Ce n’est pas la première
fois que Masrour Barzani s’en prend violemment à des journalistes. Avant
Osman Sardasht, un autre journaliste, également âgé de 23 ans, Soran Mama Hama a
été tué par balles à son domicile, le 21 juillet 2008. Soran, qui travaillait
pour le magazine "Leven" à Kirkouk, était également connu pour ses
articles critiques sur les élus locaux et les responsables de la sécurité.
En février
2006, Masrour Barzani avait
donné l’ordre à ses gardes du corps de tirer - en plein Vienne –le militant des
droits de l’Homme, Kamal Saïd Qadir.
Cet intellectuel kurde – citoyen autrichien – connu pour ses articles lapidaires
sur les maîtres d’Erbil, avait été arrêté au Kurdistan en 2005, condamné à … 30 ans de prison, puis libéré
quelques mois plus tard grâce aux pressions exercées par l’Autriche.
Le
Kurdistan irakien est totalement contrôlé par le PDK et l’UPK, l'Union
patriotique du Kurdistan dirigé par Jalal Talabani.
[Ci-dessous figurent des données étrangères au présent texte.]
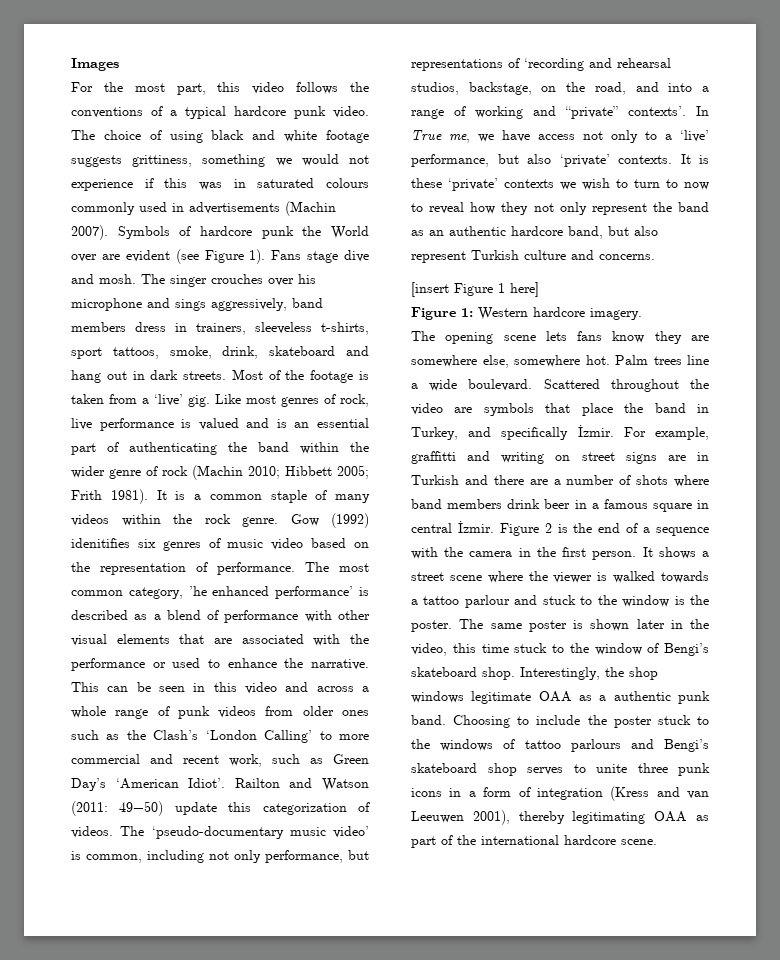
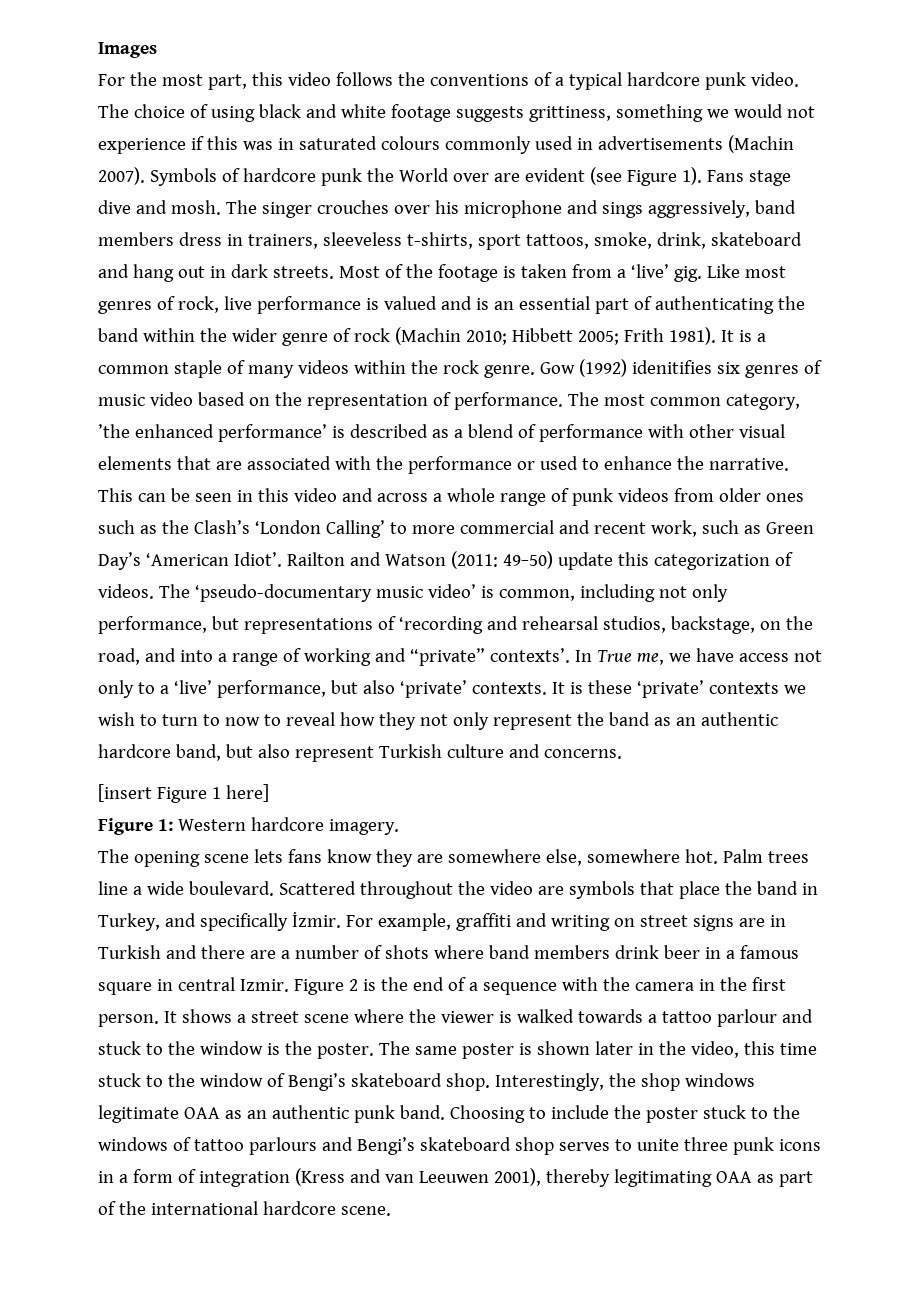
- The most common category, ’he enhanced performance’ is described as a blend of performance with other visual elements that are associated with the performance or used to enhance the narrative.
+ The most common category, ’the enhanced performance’ is described as a blend of performance with other visual elements that are associated with the performance or used to enhance the narrative.
- For example, graffitti and writing on street signs are in Turkish and there are a number of shots where band members drink beer in a famous square in central İzmir.
+ For example, graffiti and writing on street signs are in Turkish and there are a number of shots where band members drink beer in a famous square in central Izmir.
- Interestingly, the shop windows legitimate OAA as a authentic punk band.
+ Interestingly, the shop windows legitimate OAA as an authentic punk band.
Or, depuis quelque temps,
toute critique visant les chefs de file et hauts responsables des deux partis
s’accompagne de représailles : menaces, agressions physiques et meurtres,
perpétrés par des hommes en civil à la solde des agents du Parastin et du Dazgay
Zanyari (le service de sécurité de l'UPK). L’accord passé entre les deux
formations pour museler la liberté d’expression menace tout particulièrement
les journalistes et les intellectuels kurdes. Et ce n’est pas tout : les
dirigeants des deux partis sont régulièrement accusés de détentions
arbitraires, de torture, d’exécutions sommaires, et de nettoyage ethnique à
Kirkouk et dans les régions limitrophes.
Comme
Soran Mama Hama, Osman
Sardasht avait reçu
des menaces avant d’être assassiné.
Au mois de janvier, juste
après avoir reçu les premières menaces de mort, il avait écrit un article
émouvant. C’est une belle leçon de bravoure, et un message d’espoir, qui se
passe de commentaire :
« C’est derniers jours Ils m’ont dit que les
occasions de respirer l’air seront rares, donc mes jours sont comptés. Mais peu
m’importe de mourir ou d’être torturé ; j’attendrai ma fin, le dernier
rendez-vous avec mes assassins. J’espère qu’ils m’offriront une mort tragique à
l’image de ma vie tragique. Je dis cela pour que vous sachiez que dans ce pays
la souffrance des jeunes est si grande que la mort est une de leurs options la
plus probable. Pour que vous sachiez aussi que ce qui nous terrifie le plus,
c’est de continuer à vivre et non pas de mourir. C’est le sort de mes petits
frères qui reste mon plus grand souci, pas le mien. Face à ces menaces, ce qui
m’inquiète le plus, c’est qu’il y a encore beaucoup à dire avant de
disparaître. Le problème de ce régime, c’est que la mort de ses enfants ne le
dérange pas.
Hier, j’avais averti le doyen de ma faculté que
quelques jours auparavant, ils m’avaient humilié et menacé de mort. Il m’a
répondu que ces faits étaient du ressort de la police. Tout de même !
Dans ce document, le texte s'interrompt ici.